Taste Change with Medication for Glaucoma?!


Question:

Taste Change with Medication for Glaucoma?

I have glaucoma in one eye, and for 6 weeks was on methazolomide, Neptazane. It didn't lower the pressure, and it had the nasty side effect of causing everything I eat to taste like crap. So I stopped it, with the doctor's approval.

The pharmacist said my sense of taste will return to normal in time. Is there any chance it will stay crappy like this?

Does anyone know how long this will take? I miss tasting food. Thanks

Additional Details

1 month ago
Thank you so much yagman. I have had laser twice, and am on Trusopt and Travatan. The pills were in addition to those, but they did not do anything to lower pressure. Probably this year I will have invasive surgery. I am only 51, that is what they are concerned about.

1 month ago
Thank you also Paul B. I know the things about putting drops in, but I will make a more concerted effort today. I wait at least 15 mins between drops. I do shake the bottle. I was gettting it in my throat but have abated on that a bit. I am usually as tough as nails with meds, it really throws me that this glaucoma is so stubborn. At least it is now just the one eye. The one I had retinal reattachment laser in 10 years ago. It is a mess. I wish they could take it out, rebuild it and put it back in!


Answers:

Don't worry. As the neptazane is metabolized and excreted by your body your taste will return to normal.

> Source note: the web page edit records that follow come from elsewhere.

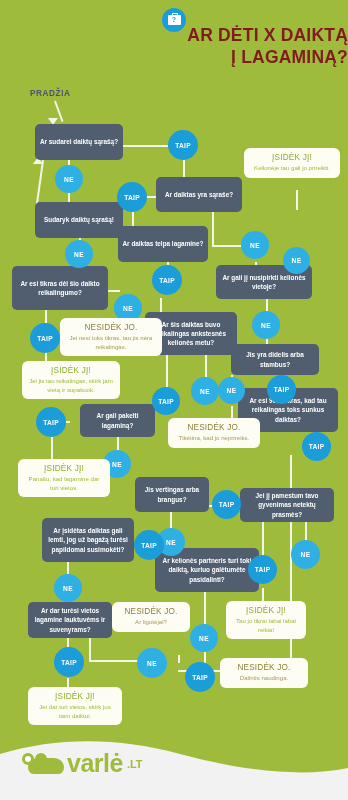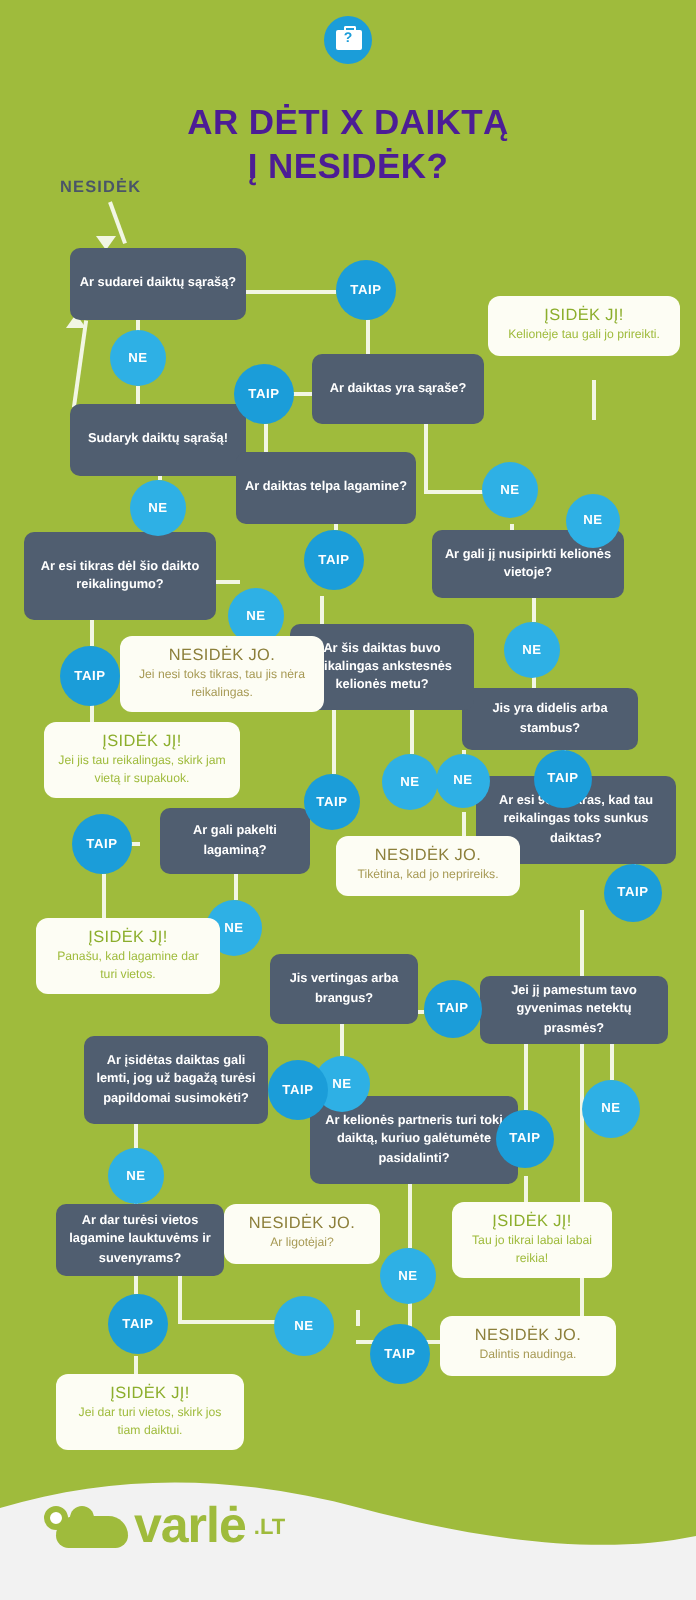--- a/index.html
+++ b/index.html
@@ -23,22 +23,22 @@
   }
   .suitcase-icon .case:before {
     content:""; position:absolute; left:4.5px; top:-2.5px; width:4px; height:2.5px;
     border:1px solid #fff; border-bottom:none; border-radius:1px 1px 0 0;
   }
   .suitcase-icon .case:after {
     content:"?"; position:absolute; left:0; top:0; width:100%; height:100%;
     color:#1b9dd9; font-size:7px; font-weight:bold; line-height:10px; text-align:center;
   }
   .title {
-    position:absolute; left:0; top:50px; width:348px; text-align:center;
-    color:#4c1d95; font-size:17.5px; font-weight:bold; line-height:1.28;
+    position:absolute; left:0; top:24px; width:348px; text-align:right;
+    color:#7f1d1d; font-size:17.5px; font-weight:bold; line-height:1.28;
     letter-spacing:0.2px;
   }
   .start-label {
     position:absolute; left:30px; top:89px;
     color:#4a5568; font-size:8.2px; font-weight:bold; letter-spacing:0.6px;
   }
 
   
   .ln { position:absolute; background:#f2f6e4; }
   .lnh { height:2px; }
@@ -120,23 +120,23 @@
 </head>
 <body>
 
 <div id="stage">
 
   <div class="suitcase-icon">
     <div class="case"></div>
   </div>
   <div class="title">
     <div>AR DĖTI X DAIKTĄ</div>
-    <div>Į NESIDĖK?</div>
-  </div>
-  <div class="start-label">NESIDĖK</div>
+    <div>Į LAGAMINĄ?</div>
+  </div>
+  <div class="start-label">PRADŽIA</div>
 
   <div class="arrow-start"></div>
   <div class="arrow-head"></div>
 
   <div class="ln lnh" style="left:123px;top:145px;width:45px;"></div>
 
   <div class="ln lnv" style="left:183px;top:160px;height:17px;"></div>
 
   <div class="ln lnv" style="left:68px;top:159px;height:12px;"></div>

I am interested as to why your doctor used oral neptazane to treat your glaucoma. I seldom use oral drugs for glaucoma treatment for exactly this reason. I am trying to treat a localized disease of an eye that can generally be well treated with TOPICAL drops which have very low risk of generalized side effects. Neptazane requires regular monitoring of your blood to check for any of these side effects.

I would recommend controlling your pressures using topical drops if at all possible. If the drops are not able to control your pressure adequately, there are laser procedures such as SLT that can be very helpful in controlling pressures. I personally would only use orals as a last ditch effort only if other options are not effective. Hope this helped.